• WHAT THE TASK REQUIRES:
Please output the records below word for word and omit the pictures.

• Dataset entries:
=== Begin Enclosure ===

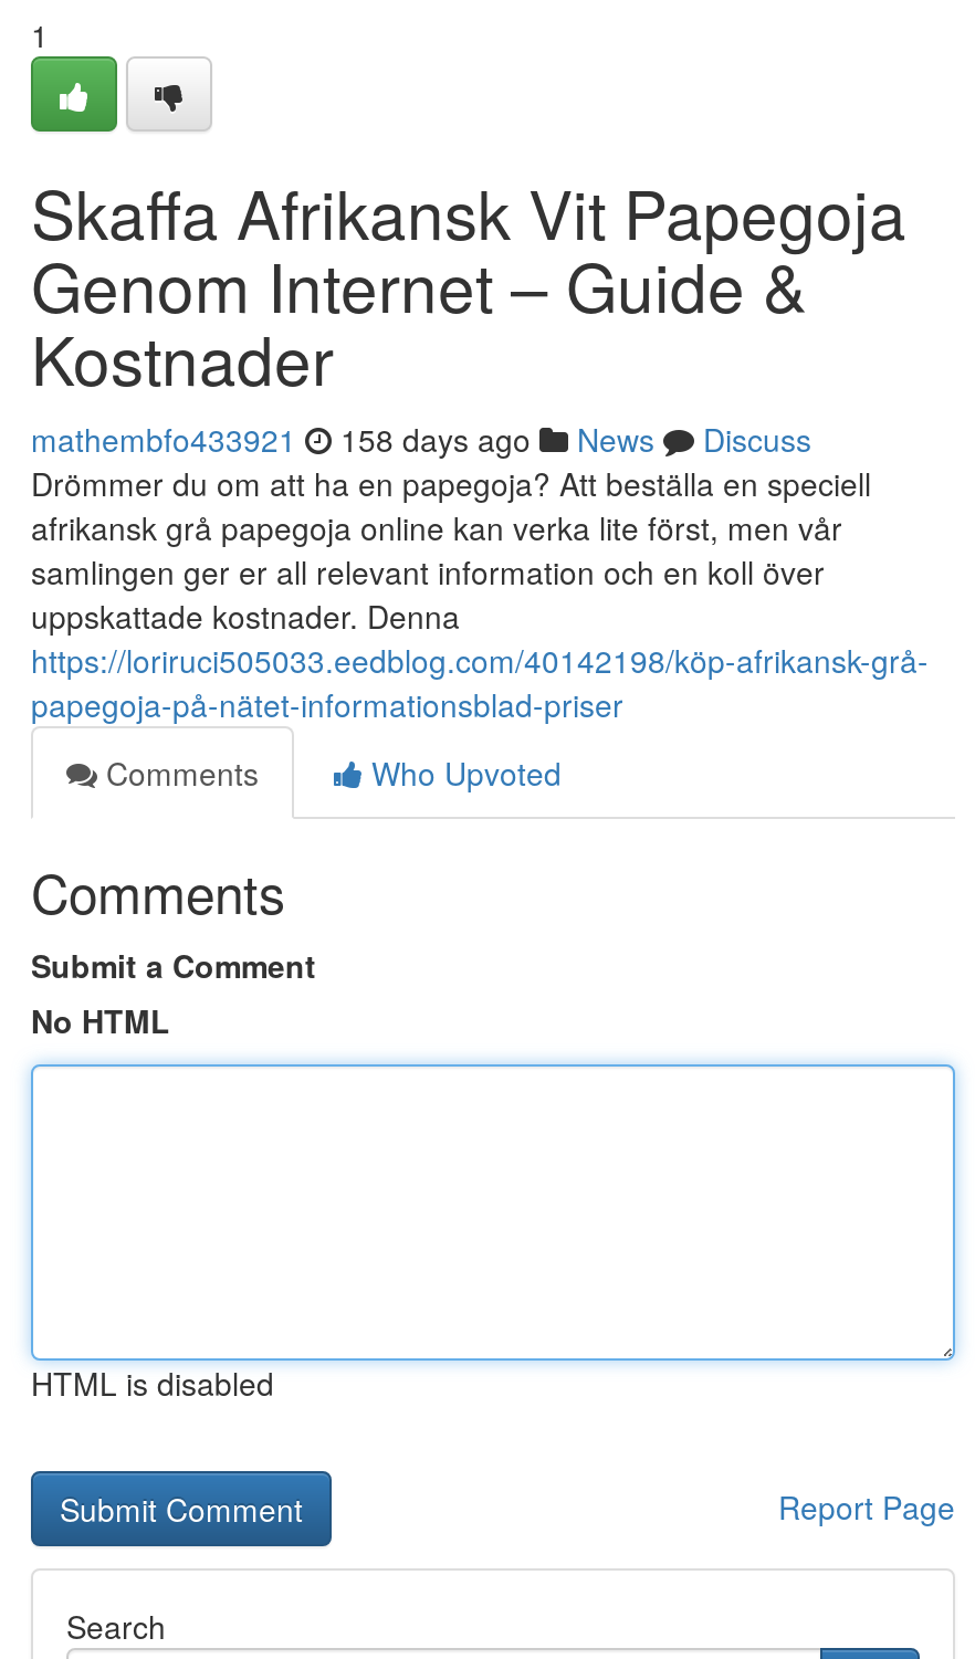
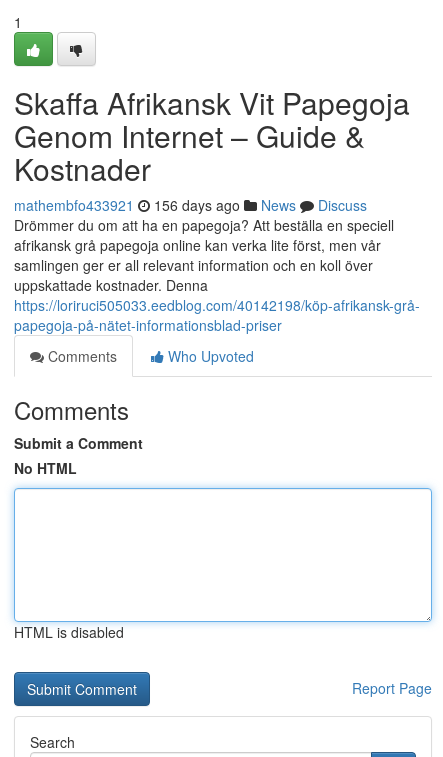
[31,417,811,461] mathembfo433921 158 days ago News Discuss -> [14,195,367,215] mathembfo433921 156 days ago News Discuss

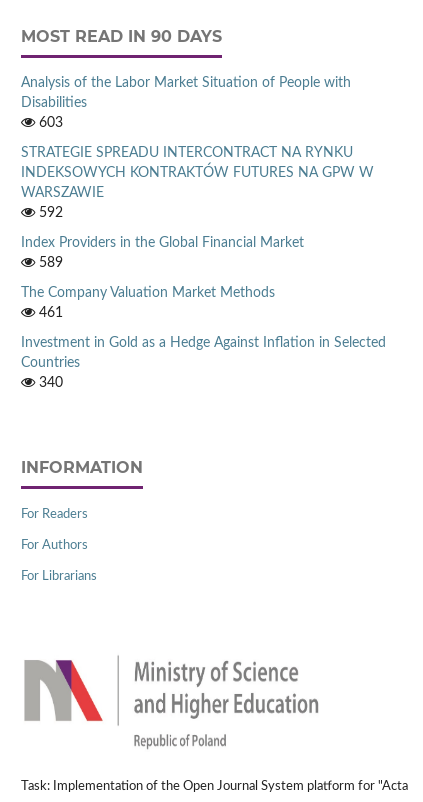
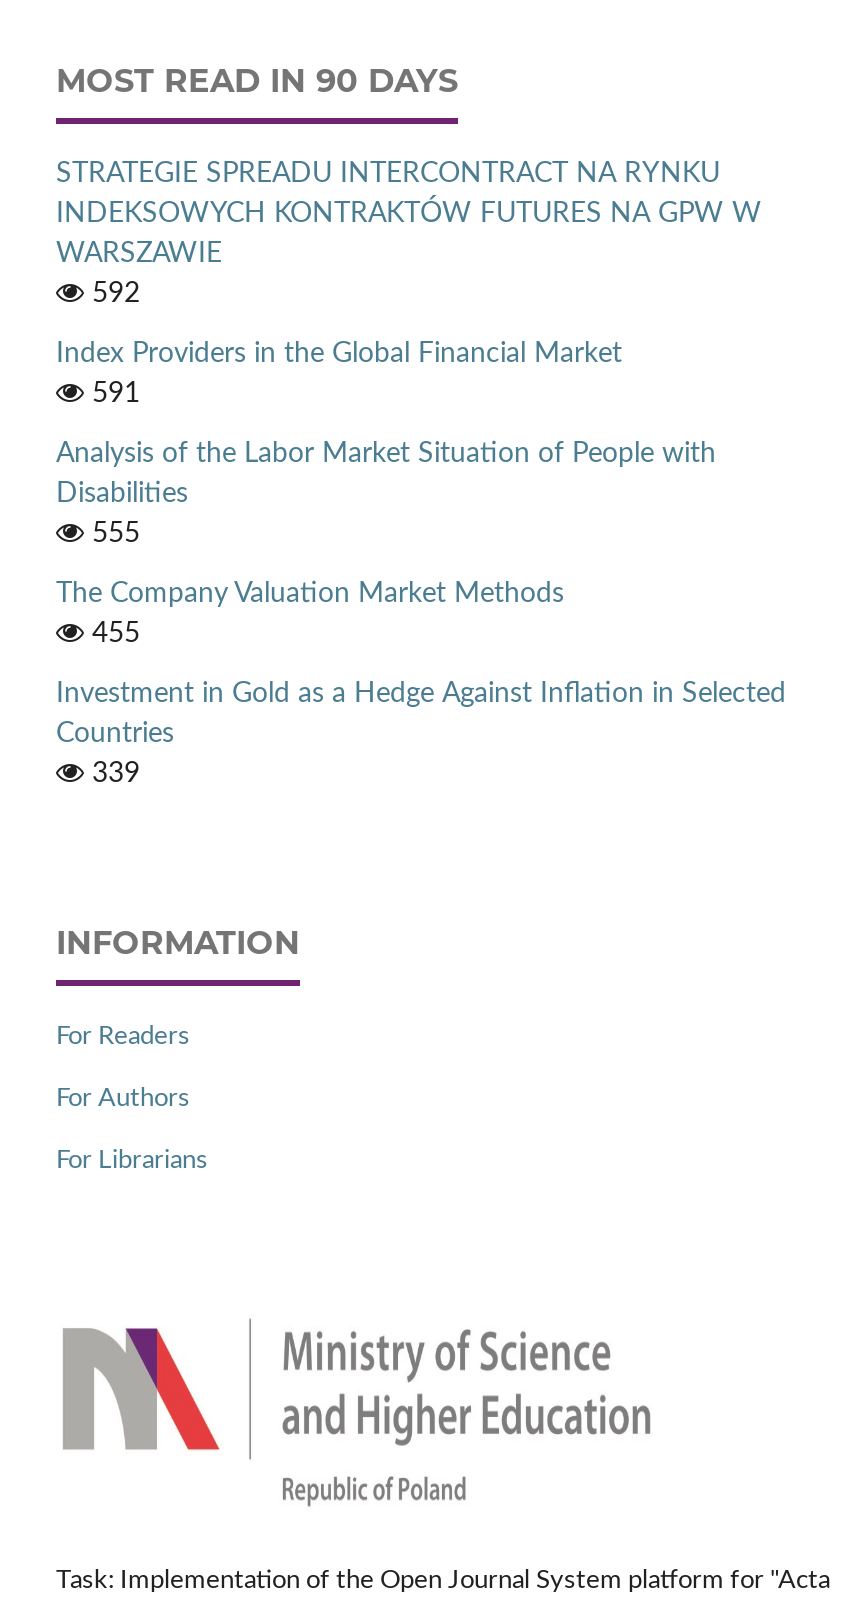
moved [21,76,351,110] -> [56,441,716,509]: Analysis of the Labor Market Situation of People with | Disabilities
[35,116,63,130] 603 -> none
moved [21,146,374,250] -> [56,161,762,369]: STRATEGIE SPREADU INTERCONTRACT NA RYNKU | INDEKSOWYCH KONTRAKTÓW FUTURES NA GPW W | WARSZAWIE | 592 | Index Providers in the Global Financial Market
[35,256,63,270] 589 -> [84,381,140,549] 591 | 555
[35,306,63,320] 461 -> [84,620,140,648] 455
[35,376,63,390] 340 -> [84,760,140,788] 339

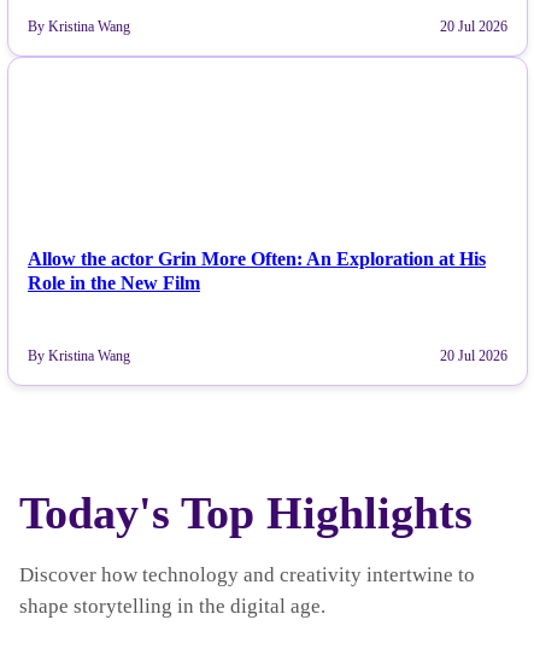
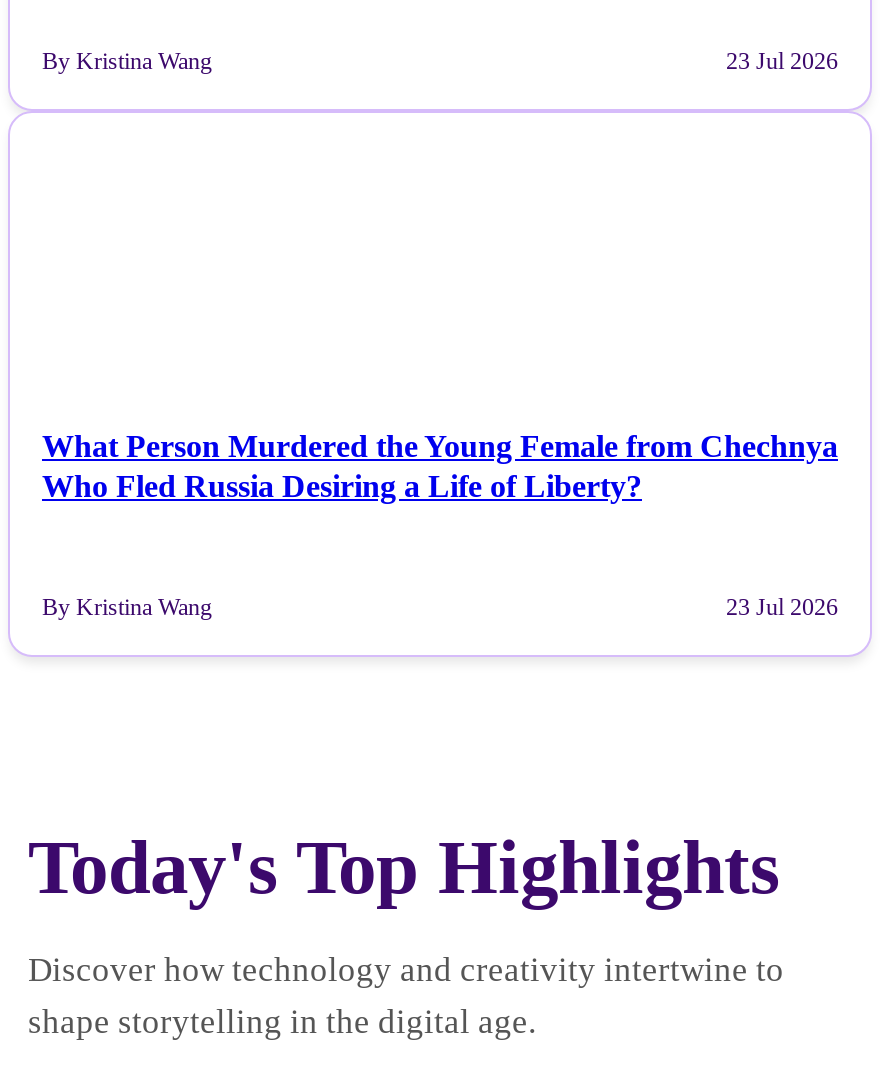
[440,18,507,35] 20 Jul 2026 -> [726,47,838,75] 23 Jul 2026
[28,249,486,293] Allow the actor Grin More Often: An Exploration at His | Role in the New Film -> [42,429,838,503] What Person Murdered the Young Female from Chechnya | Who Fled Russia Desiring a Life of Liberty?
[440,347,507,364] 20 Jul 2026 -> [726,592,838,620] 23 Jul 2026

=== End Enclosure ===

• TASK RESPONSE:
[31,417,811,461] mathembfo433921 158 days ago News Discuss -> [14,195,367,215] mathembfo433921 156 days ago News Discuss

moved [21,76,351,110] -> [56,441,716,509]: Analysis of the Labor Market Situation of People with | Disabilities
[35,116,63,130] 603 -> none
moved [21,146,374,250] -> [56,161,762,369]: STRATEGIE SPREADU INTERCONTRACT NA RYNKU | INDEKSOWYCH KONTRAKTÓW FUTURES NA GPW W | WARSZAWIE | 592 | Index Providers in the Global Financial Market
[35,256,63,270] 589 -> [84,381,140,549] 591 | 555
[35,306,63,320] 461 -> [84,620,140,648] 455
[35,376,63,390] 340 -> [84,760,140,788] 339

[440,18,507,35] 20 Jul 2026 -> [726,47,838,75] 23 Jul 2026
[28,249,486,293] Allow the actor Grin More Often: An Exploration at His | Role in the New Film -> [42,429,838,503] What Person Murdered the Young Female from Chechnya | Who Fled Russia Desiring a Life of Liberty?
[440,347,507,364] 20 Jul 2026 -> [726,592,838,620] 23 Jul 2026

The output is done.